Please output the entries that follow exactly, without a single image.

Revision tracking records
__________
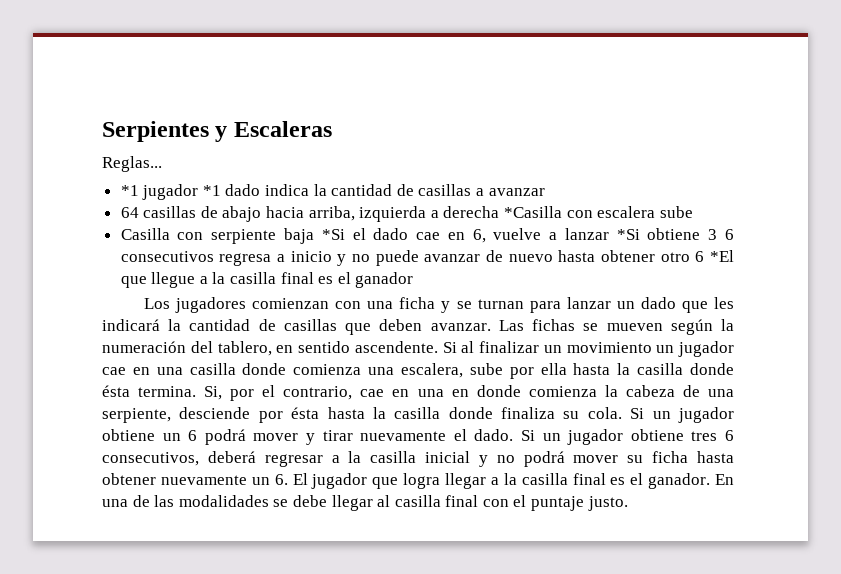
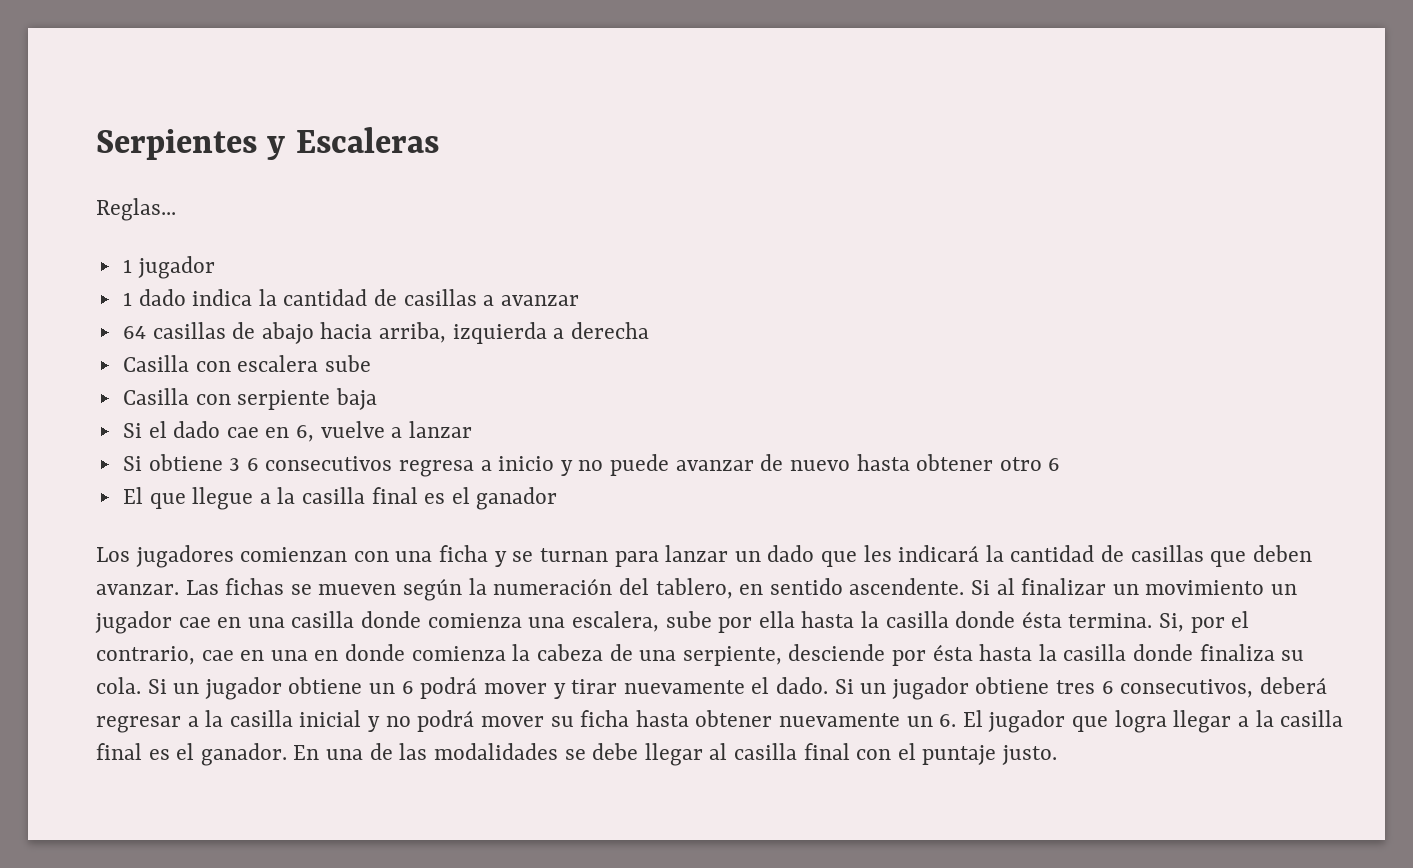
- *1 jugador *1 dado indica la cantidad de casillas a avanzar
+ 1 jugador
+ 1 dado indica la cantidad de casillas a avanzar
- 64 casillas de abajo hacia arriba, izquierda a derecha *Casilla con escalera sube
+ 64 casillas de abajo hacia arriba, izquierda a derecha
+ Casilla con escalera sube
- Casilla con serpiente baja *Si el dado cae en 6, vuelve a lanzar *Si obtiene 3 6 consecutivos regresa a inicio y no puede avanzar de nuevo hasta obtener otro 6 *El que llegue a la casilla final es el ganador
+ Casilla con serpiente baja
+ Si el dado cae en 6, vuelve a lanzar
+ Si obtiene 3 6 consecutivos regresa a inicio y no puede avanzar de nuevo hasta obtener otro 6
+ El que llegue a la casilla final es el ganador

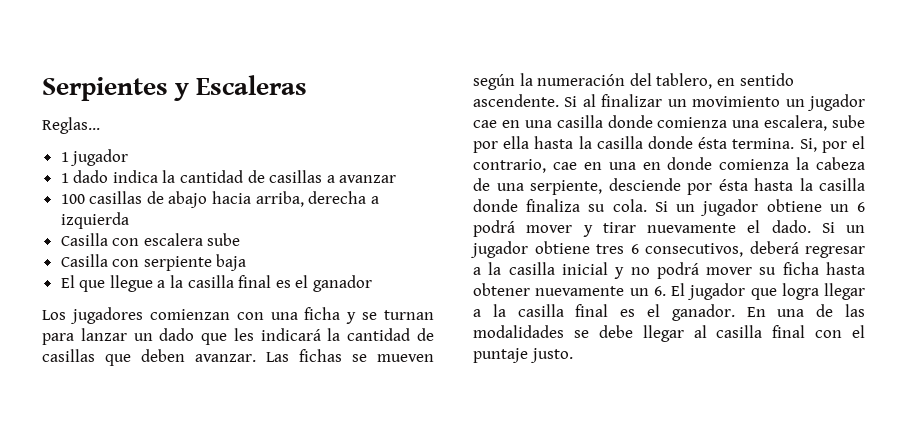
- 64 casillas de abajo hacia arriba, izquierda a derecha
+ 100 casillas de abajo hacia arriba, derecha a izquierda
- Si el dado cae en 6, vuelve a lanzar
- Si obtiene 3 6 consecutivos regresa a inicio y no puede avanzar de nuevo hasta obtener otro 6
__________
» Your response
- *1 jugador *1 dado indica la cantidad de casillas a avanzar
+ 1 jugador
+ 1 dado indica la cantidad de casillas a avanzar
- 64 casillas de abajo hacia arriba, izquierda a derecha *Casilla con escalera sube
+ 64 casillas de abajo hacia arriba, izquierda a derecha
+ Casilla con escalera sube
- Casilla con serpiente baja *Si el dado cae en 6, vuelve a lanzar *Si obtiene 3 6 consecutivos regresa a inicio y no puede avanzar de nuevo hasta obtener otro 6 *El que llegue a la casilla final es el ganador
+ Casilla con serpiente baja
+ Si el dado cae en 6, vuelve a lanzar
+ Si obtiene 3 6 consecutivos regresa a inicio y no puede avanzar de nuevo hasta obtener otro 6
+ El que llegue a la casilla final es el ganador

- 64 casillas de abajo hacia arriba, izquierda a derecha
+ 100 casillas de abajo hacia arriba, derecha a izquierda
- Si el dado cae en 6, vuelve a lanzar
- Si obtiene 3 6 consecutivos regresa a inicio y no puede avanzar de nuevo hasta obtener otro 6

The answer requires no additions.